The winners of 2023 will be the losers of 2024? The "Tech Seven Giants" in the US stock market have experienced four consecutive declines!
The "FAANG" stocks have lost nearly $400 billion in market value in just four days. The Nasdaq has not fully recovered from the heavy blow in 2022. Has the upward trend of technology stocks reached its peak?
Tech stocks, which supported the U.S. stock market last year, have suffered a complete defeat at the beginning of this year, turning winners into losers.
Bloomberg's Magnificent 7 stock price return index has fallen for four consecutive days this month, with the "Big Seven" (Apple, Microsoft, Meta, Amazon, Alphabet, NVIDIA, and Tesla) losing nearly $400 billion in market value.
The tech-heavy Nasdaq experienced its largest drop in over two months on Tuesday, and the Nasdaq 100 index has fallen for four consecutive days, dropping over 1% for two consecutive days.
Among them, Apple's stock price fell 4.6% YoY and lost $383 billion in market value due to a downgrade by Barclays to "underweight," leading the "Big Seven" in the worst drop in five months on Tuesday. Tesla has fallen 8.8% in the past four days, marking the longest consecutive decline in a month.
The Nasdaq has yet to emerge from the shadow of the tech winter
Last year, driven by the AI boom, the "Big Seven" with a weight of over 20% became the "pillar" of the rise in the U.S. stock market. However, as market confidence in the U.S. economy achieving a "soft landing" decreased and bets on the magnitude of interest rate cuts were reduced, the momentum of tech stocks began to wane in the second half of the year.
It is worth noting that despite the strong support from the "Big Seven" and the strong rebound in the stock market at the end of the year, the Nasdaq has not recovered to the same level as the same period in 2021—as of the time of writing, the Nasdaq is still down about 6.7% compared to the end of 2021.
According to FactSet data, the S&P 500 index has risen 3.4% between 2022 and 2023, while the Nasdaq Composite index has fallen 2.4%.
In addition, a report from Bank of America stated, "Although the Magnificent 7 has risen 9% in two years, Tesla, Amazon, and Alphabet have been struggling since 2021."
Has the rise of technology stocks peaked?
Does the heavy blow to technology stocks signal the end of this round of gains?
Steve Sosnick, Chief Strategist at Interactive Brokers Group, believes:
"We don't know if last year's rally has completely ended, but the market's pullback after this continuous rise is to be expected and is completely normal."
He believes: If it wasn't for the year-end push that boosted the stock market, we would see this frenzy gradually coming to an end.

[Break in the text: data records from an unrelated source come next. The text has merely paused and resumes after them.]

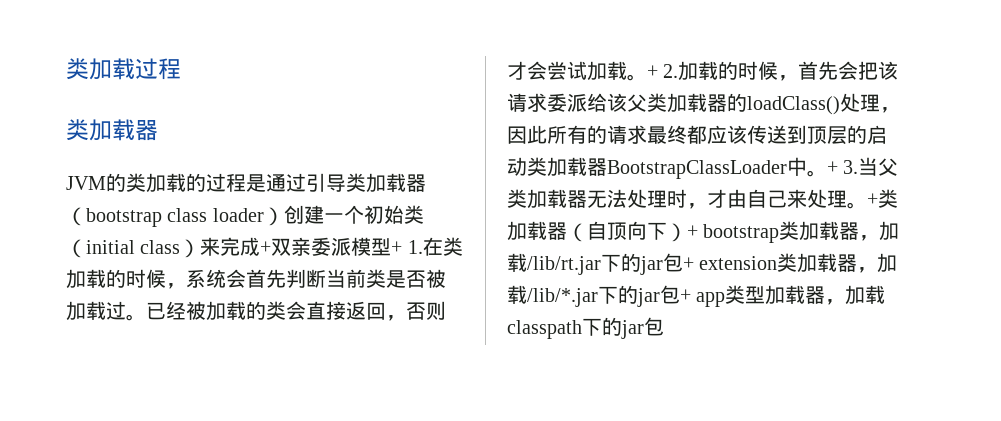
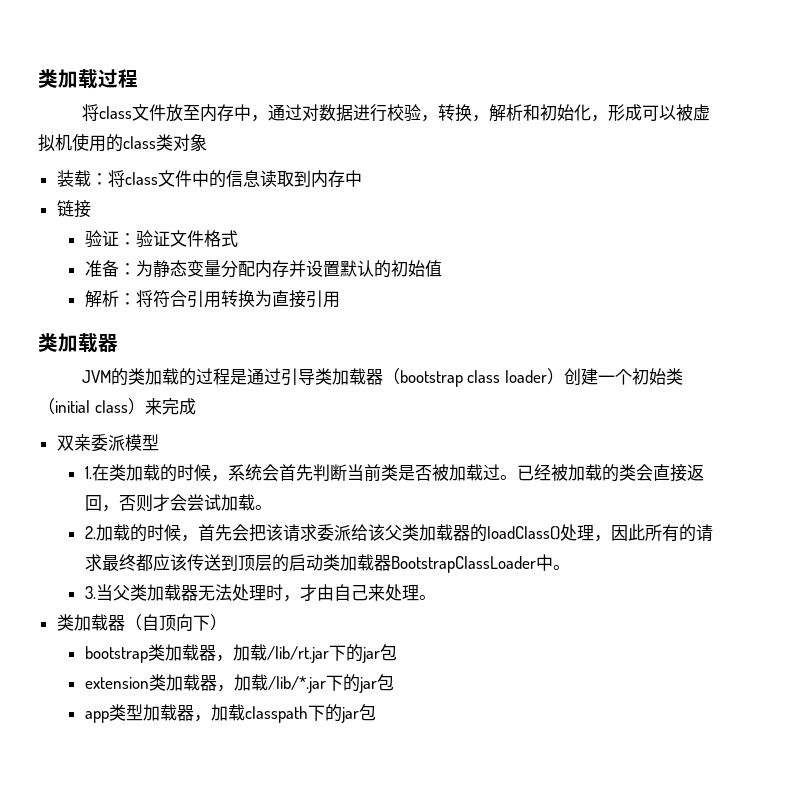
(181, 69) none -> [81,104,710,122] [38,133,207,152] [56,170,362,188] [56,200,91,218] [84,230,238,248] [84,260,442,278] [84,290,340,308] // 将class文件放至内存中，通过对数据进行校验，转换，解析和初始化，形成可以被虚拟机使用的class类对象 // 装载：将class文件中的信息读取到内存中 // 链接 // 验证：验证文件格式 // 准备：为静态变量分配内存并设置默认的初始值 // 解析：将符合引用转换为直接引用
[260,241,272,254] + -> (196, 406) //
[391,241,403,254] + -> (159, 442) //
[647,65,658,78] + -> (272, 507) //
[827,161,838,174] + -> (570, 567) //
[867,193,878,206] + -> (436, 597) //
[687,225,698,238] + -> (227, 622) //
[683,257,694,270] + -> (397, 652) //
[680,289,691,302] + -> (394, 682) //

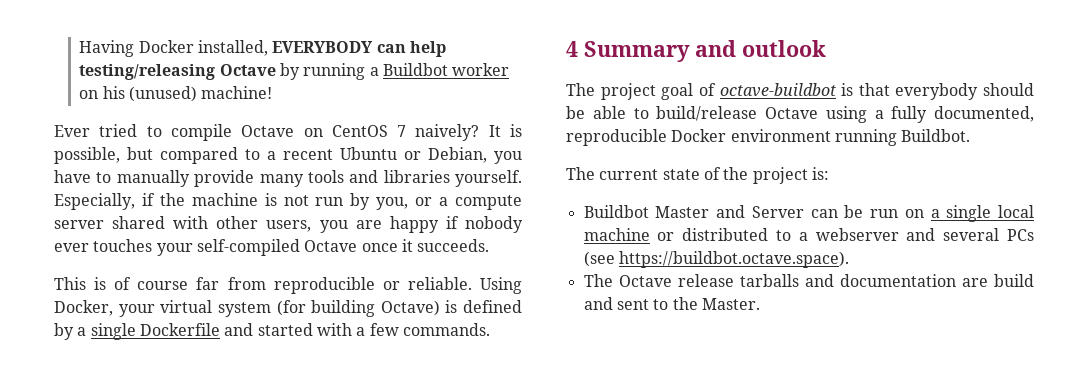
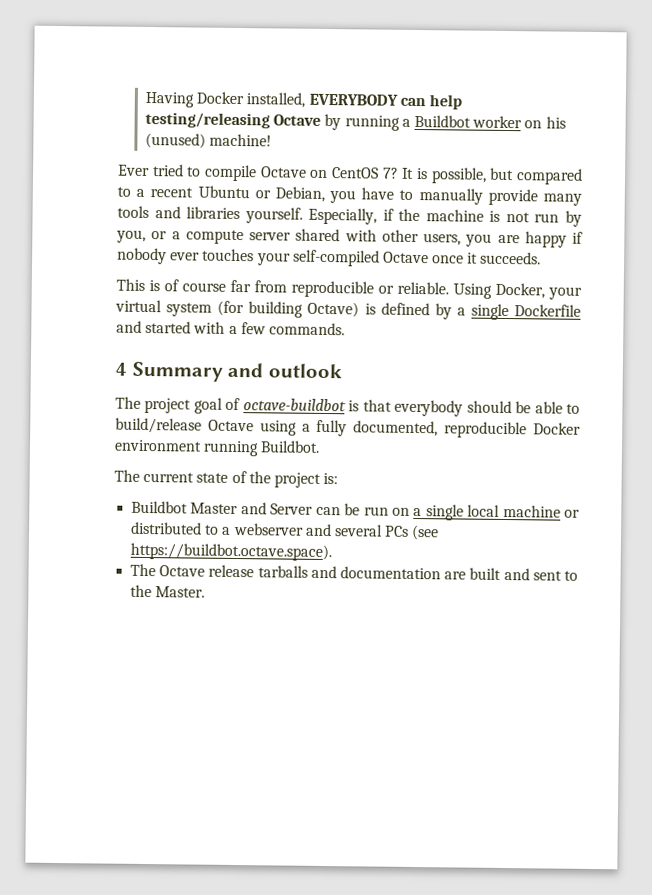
[397,124,480,141] 7 naively? -> [382,167,399,179] 7?
[994,274,1034,287] build -> [469,567,502,580] built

Jim Cramer, a well-known financial commentator in the United States, stated that although it was difficult, he still reduced his holdings in some large technology stocks:
"When you sell or reduce your holdings in any of the 'FANG' stocks, it seems that something happens afterwards that makes you regret it."

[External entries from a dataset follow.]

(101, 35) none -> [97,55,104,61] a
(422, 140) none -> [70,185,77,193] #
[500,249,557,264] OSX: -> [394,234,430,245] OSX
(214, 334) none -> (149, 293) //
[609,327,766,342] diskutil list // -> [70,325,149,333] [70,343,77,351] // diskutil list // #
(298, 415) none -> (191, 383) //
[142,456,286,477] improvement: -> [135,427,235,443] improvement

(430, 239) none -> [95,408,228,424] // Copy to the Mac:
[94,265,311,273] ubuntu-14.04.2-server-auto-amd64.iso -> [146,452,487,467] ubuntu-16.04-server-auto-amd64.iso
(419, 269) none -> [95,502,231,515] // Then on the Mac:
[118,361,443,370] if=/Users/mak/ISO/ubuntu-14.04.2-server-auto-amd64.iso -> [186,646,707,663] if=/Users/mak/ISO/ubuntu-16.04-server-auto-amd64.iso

"(However) the good news is that now you can buy these stocks at a lower price, because the stock market is performing worse and worse."

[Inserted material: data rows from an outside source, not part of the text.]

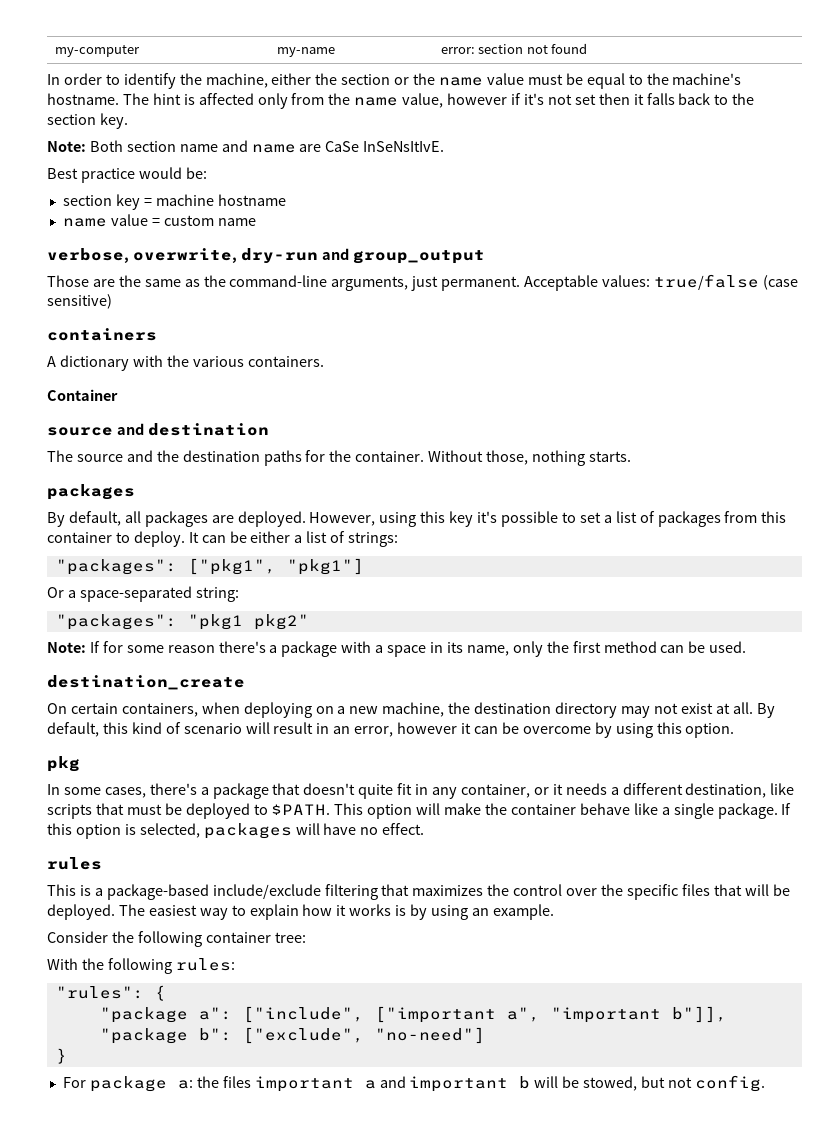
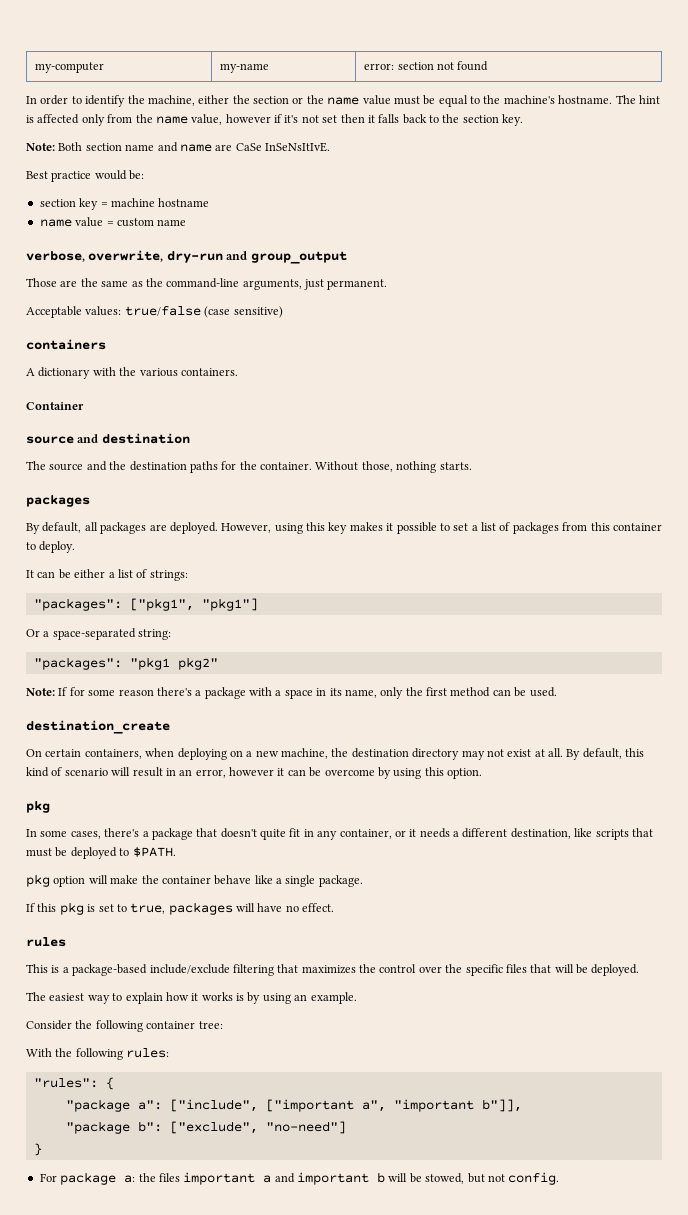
(521, 283) none -> (388, 284) //
[477,511,498,523] it's -> [349,522,394,531] makes it
(185, 539) none -> (76, 547) //
[334,803,364,815] This -> [26,874,50,887] // pkg
(778, 811) none -> (363, 881) //
[75,823,200,839] option is selected, -> [59,902,166,915] pkg is set to true,
(115, 912) none -> (640, 970) //

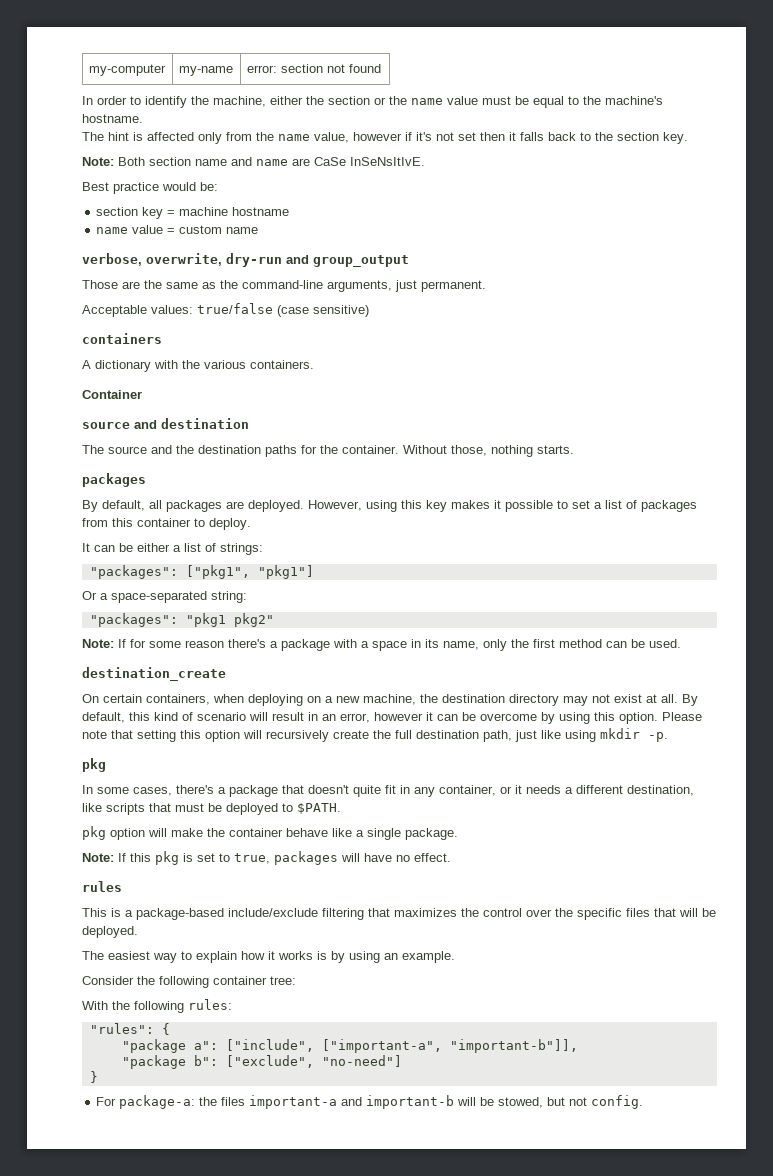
(613, 99) none -> (143, 118) //
(482, 773) none -> [662,712,702,721] [82,728,668,742] Please note that setting this option will recursively create the full destination path, just like using mkdir -p.
(363, 881) none -> [82,853,114,862] Note:
[265,1099,522,1112] ["important a", "important b"]], -> [321,1039,578,1053] ["important-a", "important-b"]],
[60,1172,385,1185] package a: the files important a and important b -> [119,1095,455,1109] package-a: the files important-a and important-b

Previously, he publicly stated that investors' belief that the upward momentum of technology stocks was insufficient and their shift to buying low-priced stocks in the food and pharmaceutical sectors led to the current decline, which is a normal "sector rotation".
Sosnick also holds an optimistic view on technology stocks, believing that it is still too early to say that the rise of technology stocks has come to an end.
Sosnick's reason is that the gains of most technology stocks last year offset their declines in 2022, and the stock prices of Amazon, Alphabet, Meta, and Tesla are still below their historical highs, indicating that there may still be room for further growth.
However, against the backdrop of upward pressure, Sosnick believes that in order to restore market confidence in 2024, technology giants need to demonstrate their corresponding technical capabilities and not only be professionally hardcore but also sustain profitability.